¡Felicidades!
se llama el bar -y los signos de admiración refuerzan el tono tinelliano del
nombre- donde por las noches, un personaje al borde del grotesco anima una
fiesta eterna y anacrónica a base de música disco y drogas varias. Pero también
es el título de la novela en la que su protagonista, Andrés Guerrero -atención
con el apellido-, el curador de una muestra por los cien años del nacimiento de
Cortázar para el Museo de Bellas Artes, decide patear el tablero de las
relaciones públicas en el segmento ABC1, el grupo social al que pertenece
-alimentado a base de diseño industrial, consumo cultural y tecnología Apple- y
al que va a traicionar.
Enviado por el museo, junto con la
hija de su mejor amigo, a los lugares donde Cortázar vivió, descubre en su
cercanía la posibilidad de experimentar, quizás por última vez, el amor
absoluto y temerario por esa joven a quien la doxa le recuerda que “podría ser
su hija.” Pero la guerra contra el sentido común recién empieza. La gestión
cultural -ese terreno resbaloso en el que el arte y el consumo de masas
negocian un espacio común- lo llevan a compartir un viaje alucinado donde hará
estallar el lenguaje y la comunicación en mil pedazos, cuando decide derribar,
con la potencia de un manifiesto, todo lo que enmascara, y en una especie de
pragmática psicótica, hablar hasta alcanzar la utopía de un lenguaje verdadero.
Y el tono melancólico que sobrevuela
la novela, alimentado a base de música pop de los 70, altas dosis de carpe diem (ese tópico literario que
lamenta la fugacidad de la juventud) y la vuelta al pasado de un autor que se
convirtió en modelo de escritor para varias generaciones, se contrapone con la
ferocidad con que el narrador decide tirar abajo cada uno de los lugares donde
anida el malestar en la cultura burguesa, y que la variada oferta de
disciplinas englobadas bajo el onanista nombre de “autoayuda” no hace más que
confirmar, mostrando los límites de cualquier solución individual.
Pero esta novela también puede ser leída como un
ajuste de cuentas de un escritor (al que por comodidad, podríamos llamar de
culto) con la figura de Cortázar, al que define como un ícono pop transformado
para muchos en una marca, y con su obra, donde encuentra, en aquellos signos
que lo convirtieron en el más europeo de nuestros escritores, la muestra de un
incurable provincianismo y, frente a la dimensión lúdica y surrealista de su
obra, elige el costado fantástico que hizo de la teoría del pasaje mucho más
que una fórmula exitosa.
Y mientras relee su obra a la luz de los testimonios
de los sobrevivientes de la rive gauche
latinoamericana, escribe una novela cortazariana contra Cortázar, con
personajes que reproducen, con bastante más cinismo, a los intelectuales que
pueblan sus novelas, en guerra con los representantes del sentido común, que en
alguna de ellas Cortázar llamaba los “lípidos”.

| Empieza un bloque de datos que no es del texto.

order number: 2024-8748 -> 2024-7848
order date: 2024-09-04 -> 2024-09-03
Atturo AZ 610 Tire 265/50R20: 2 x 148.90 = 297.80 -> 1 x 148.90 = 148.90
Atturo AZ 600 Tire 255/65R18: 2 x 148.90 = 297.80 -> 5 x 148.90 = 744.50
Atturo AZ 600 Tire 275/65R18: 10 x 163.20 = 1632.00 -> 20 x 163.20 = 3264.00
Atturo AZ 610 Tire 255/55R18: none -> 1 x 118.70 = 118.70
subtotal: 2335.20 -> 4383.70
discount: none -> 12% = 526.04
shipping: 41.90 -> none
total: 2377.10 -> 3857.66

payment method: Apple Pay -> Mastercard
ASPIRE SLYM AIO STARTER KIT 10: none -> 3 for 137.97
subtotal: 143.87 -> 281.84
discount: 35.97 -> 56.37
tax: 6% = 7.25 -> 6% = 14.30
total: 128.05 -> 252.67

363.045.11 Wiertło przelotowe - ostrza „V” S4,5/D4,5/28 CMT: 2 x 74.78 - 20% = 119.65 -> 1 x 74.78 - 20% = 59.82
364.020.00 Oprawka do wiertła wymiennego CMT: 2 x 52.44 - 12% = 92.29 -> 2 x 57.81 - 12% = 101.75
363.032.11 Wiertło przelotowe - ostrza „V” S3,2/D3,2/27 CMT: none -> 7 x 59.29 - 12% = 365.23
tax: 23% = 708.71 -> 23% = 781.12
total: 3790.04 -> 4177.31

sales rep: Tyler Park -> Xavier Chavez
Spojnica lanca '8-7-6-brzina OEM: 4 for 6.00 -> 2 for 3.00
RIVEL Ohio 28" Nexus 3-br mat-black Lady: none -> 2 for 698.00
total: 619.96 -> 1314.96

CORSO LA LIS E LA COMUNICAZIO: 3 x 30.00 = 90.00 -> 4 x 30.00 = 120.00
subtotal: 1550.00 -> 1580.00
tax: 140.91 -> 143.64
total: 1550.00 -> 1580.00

Y las mujeres, ese furibundo objeto de deseo, se
convierten en un ejército de dobles fantásticos e incestuosos en una París
helada y siempre lluviosa que el narrador recorre, sin rumbo, mientras recupera
proustianamente la primera experiencia de lectura de Rayuela cuando tenía veinte años, la misma que identificó a sus
miles de jóvenes lectores con Horacio y que nos llevó a todas a querer ser la
Maga.
La vuelta de ese viaje incendiado en el que decidió
quemar las naves de su acomodada vida familiar y profesional es el comienzo de
otro viaje, de derrumbe y de despojo de todo lo que inviste a una persona de
credenciales sociales: una familia, amigos, un techo, un lenguaje, y lo
encuentra deambulando entre clochards,
esta vez, como uno más.
Y el final, doblemente melancólico, con una vuelta a
los orígenes y a lo conocido, que lo lleva a descubrir que si existe la
felicidad es siempre la de los demás.